Fix UB in ColumnStringBlock::AppendUnsafe when appending empty string_view#489
Fix UB in ColumnStringBlock::AppendUnsafe when appending empty string_view#489iliaal wants to merge 1 commit intoClickHouse:masterfrom
Conversation
memcpy's source pointer is declared nonnull regardless of the size
argument. When AppendUnsafe is called with an empty string_view that
was constructed from an empty std::string, str.data() can be null
(the standard allows it), so UBSan flags every empty-string append:
runtime error: null pointer passed as argument 2,
which is declared to never be null
SUMMARY: UndefinedBehaviorSanitizer: undefined-behavior
clickhouse/columns/string.cpp:139:21
Guard the memcpy with a zero-size short-circuit. Behavior is
unchanged for non-empty inputs and the returned string_view still
points at pos with length 0 for empty inputs.

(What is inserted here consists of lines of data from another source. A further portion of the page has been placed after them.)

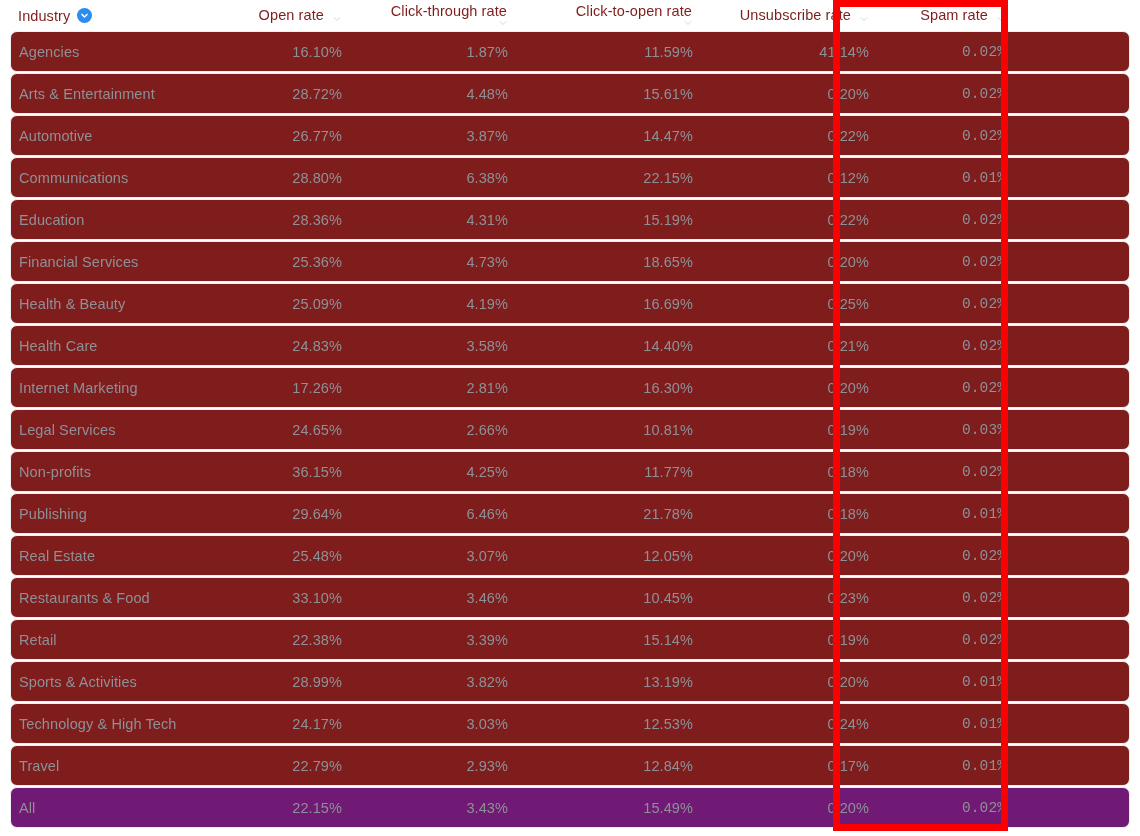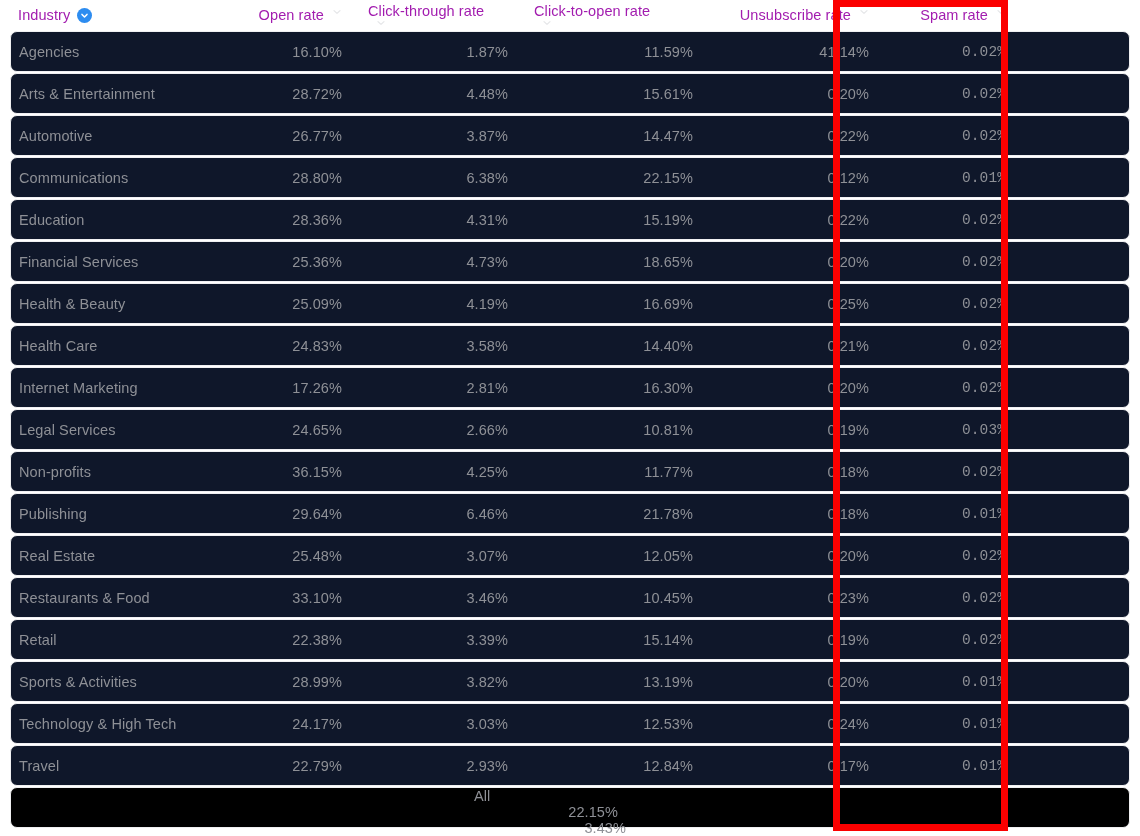--- a/index.html
+++ b/index.html
@@ -32,9 +32,9 @@
 
   .th {
     font-size: 14.5px;
-    color: #a21caf;
+    color: #7f1d1d;
     display: flex;
-    align-items: flex-start;
+    align-items: flex-end;
     white-space: nowrap;
     letter-spacing: 0.1px;
   }

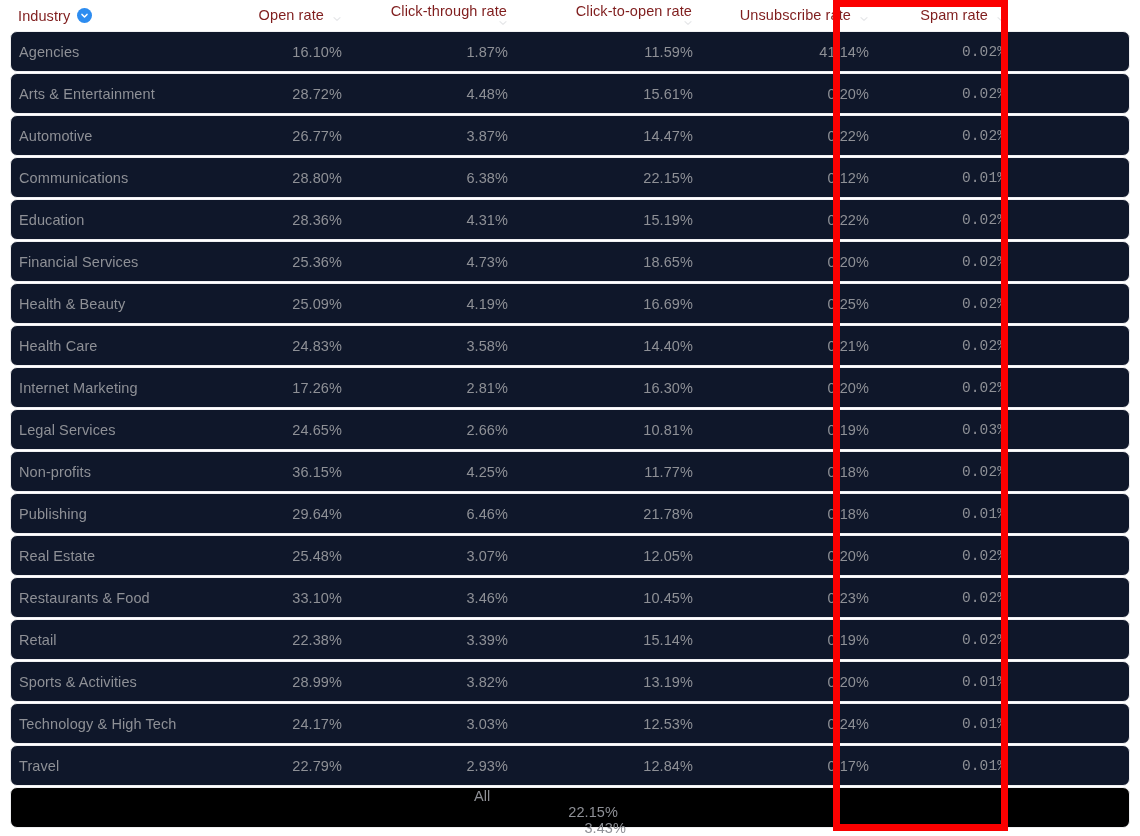--- a/index.html
+++ b/index.html
@@ -94,7 +94,7 @@
     display: flex;
     align-items: center;
     height: 41px;
-    background: #0f172a;
+    background: #7f1d1d;
     border: 1px solid #f0f0f2;
     border-radius: 7px;
     box-sizing: border-box;

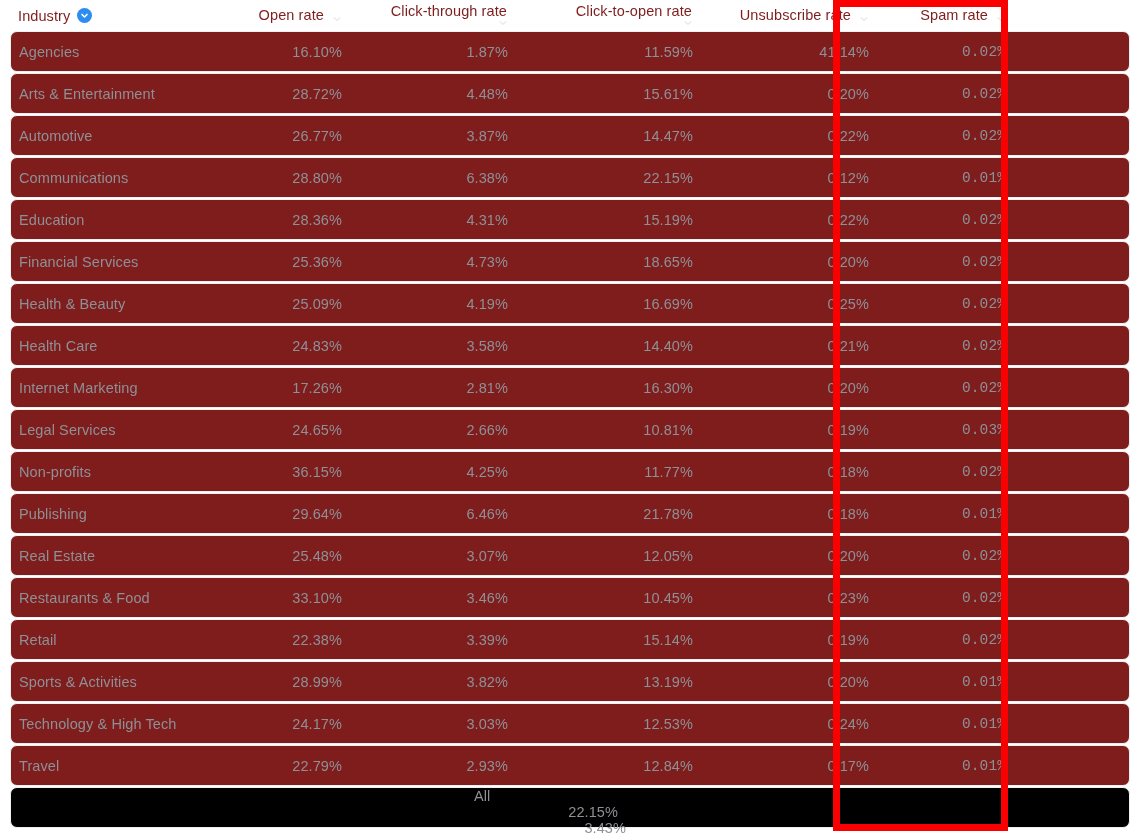--- a/index.html
+++ b/index.html
@@ -101,9 +101,8 @@
     margin-bottom: 1px;
   }
   .row.total {
-    background: #000000;
+    background: #701a75;
     border-color: #efeff1;
-    flex-direction: column;
   }
 
   .cell {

There was a problem hiding this comment.
Pull request overview
Fixes UBSan-reported undefined behavior in ColumnString::Block::AppendUnsafe when appending an empty std::string_view whose .data() may be nullptr, avoiding memcpy being called with a null source pointer even when the size is 0.
Changes:
- Add a guard to skip
memcpy/size update whenstr.size() == 0. - Document why the guard is needed (UBSan +
memcpynonnull attribute behavior).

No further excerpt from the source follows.